Since I became a Christian, I’ve known that daily connection to God is important. I’ve known it’s something I should do. So I have. With about as much joy as you’d expect.
There’s a place for discipline even when the feelings aren’t there. But only discipline leads me to a place of bleakness. Not to Jesus.
Lately, watching my girls play, I’m struck by how enthusiastically they connect to God.
My eldest brings me her story Bible and asks for David and Goliath. She makes up impromptu praise songs on walks. She and her sister put on a worship CD and jump on the bed. They “play” church, strumming on a guitar.
Lately, I’m trying to follow their lead. Instead of checking Jesus off my list of things to do, I’m trying to play at worshipping him.
- I put on the training wheels. In my twenties, a “good” quiet time was full of elaborate effort. Now, I’m find more closeness with God when I keep it radically simple. I’ll read a short daily devotional from the Book of Common Prayer—the same words, every day. These “rote” prayers have worn lovely grooves into my memory that I return to over and over during the day. That’s dearer to me than 1000 concordance references.
- I get out the craft supplies.
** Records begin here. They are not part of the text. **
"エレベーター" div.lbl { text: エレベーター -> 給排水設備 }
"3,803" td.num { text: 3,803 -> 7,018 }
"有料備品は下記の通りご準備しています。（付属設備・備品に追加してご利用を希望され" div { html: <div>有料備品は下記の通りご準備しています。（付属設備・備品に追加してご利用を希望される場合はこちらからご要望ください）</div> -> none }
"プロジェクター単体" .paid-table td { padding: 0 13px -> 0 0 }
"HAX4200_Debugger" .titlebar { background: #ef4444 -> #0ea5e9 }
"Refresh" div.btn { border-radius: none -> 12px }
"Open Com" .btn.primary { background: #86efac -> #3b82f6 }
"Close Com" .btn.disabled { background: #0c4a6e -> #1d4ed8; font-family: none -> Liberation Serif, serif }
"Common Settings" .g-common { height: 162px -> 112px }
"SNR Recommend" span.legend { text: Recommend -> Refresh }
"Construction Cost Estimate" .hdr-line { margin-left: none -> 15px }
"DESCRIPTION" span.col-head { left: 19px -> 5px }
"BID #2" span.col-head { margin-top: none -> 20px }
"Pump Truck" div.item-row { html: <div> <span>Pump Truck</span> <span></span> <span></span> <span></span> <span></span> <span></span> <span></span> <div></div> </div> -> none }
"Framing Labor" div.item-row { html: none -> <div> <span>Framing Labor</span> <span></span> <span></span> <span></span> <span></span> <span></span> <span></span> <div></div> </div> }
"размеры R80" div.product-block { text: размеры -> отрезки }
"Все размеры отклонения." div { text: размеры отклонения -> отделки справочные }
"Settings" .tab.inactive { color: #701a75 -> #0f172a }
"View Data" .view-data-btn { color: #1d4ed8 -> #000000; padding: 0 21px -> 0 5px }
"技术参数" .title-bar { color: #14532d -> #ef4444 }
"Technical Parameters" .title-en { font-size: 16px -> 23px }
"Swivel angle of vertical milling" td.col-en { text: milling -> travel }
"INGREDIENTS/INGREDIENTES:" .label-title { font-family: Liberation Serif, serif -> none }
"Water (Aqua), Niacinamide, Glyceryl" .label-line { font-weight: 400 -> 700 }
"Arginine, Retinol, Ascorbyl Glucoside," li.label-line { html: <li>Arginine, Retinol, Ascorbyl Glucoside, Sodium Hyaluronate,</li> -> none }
If I find a verse that resonates with me, I write it out with my best handwriting and decorate it with markers or paint. Heck, I’d use googly eyes if it helped.
- I join the circle time. When my girls want to play church, I join in. The other day, my oldest led my youngest and me in worship for a good fifteen minutes. She stood on a coffee table and sang the words to some favorite praise hymns. I think it’s one of the most uplifting worship experiences I’ve had—ever.
- I start a sing-a-long. We’ve invested in some great worship CDs that set Bible verses to music. The other day, full of anxiety, I put on the “Courage” CD. I danced around the room (my daughters joined in) for a few minutes. After we stopped, God’s Word echoed in my head all day, instead of the fretting I’d heard before.
- I find a buddy. I asked a friend to pray with me once a week. Praying together connects me to someone dear to me; knowing her prayer requests motivates me to pray throughout the week.
- I tell my Daddy. If even the little I do starts oppressing me, I stop it, and lift my hurt up to God. I ask him to renew a joyful desire for prayer and worship. Being honest with God eases my heart. He has blessed me over and over by answering my prayer.
I like to get things done. I like to feel accomplished. But when it comes to Jesus, I’m finding less of me is more. Less striving helps me sit at Jesus’ feet.
I thank God every day for giving me my kids’ example to follow. Watching them, I’m leaning on Him more faithfully. And I’m becoming—Praise Jesus!—more like the child he commanded me to be.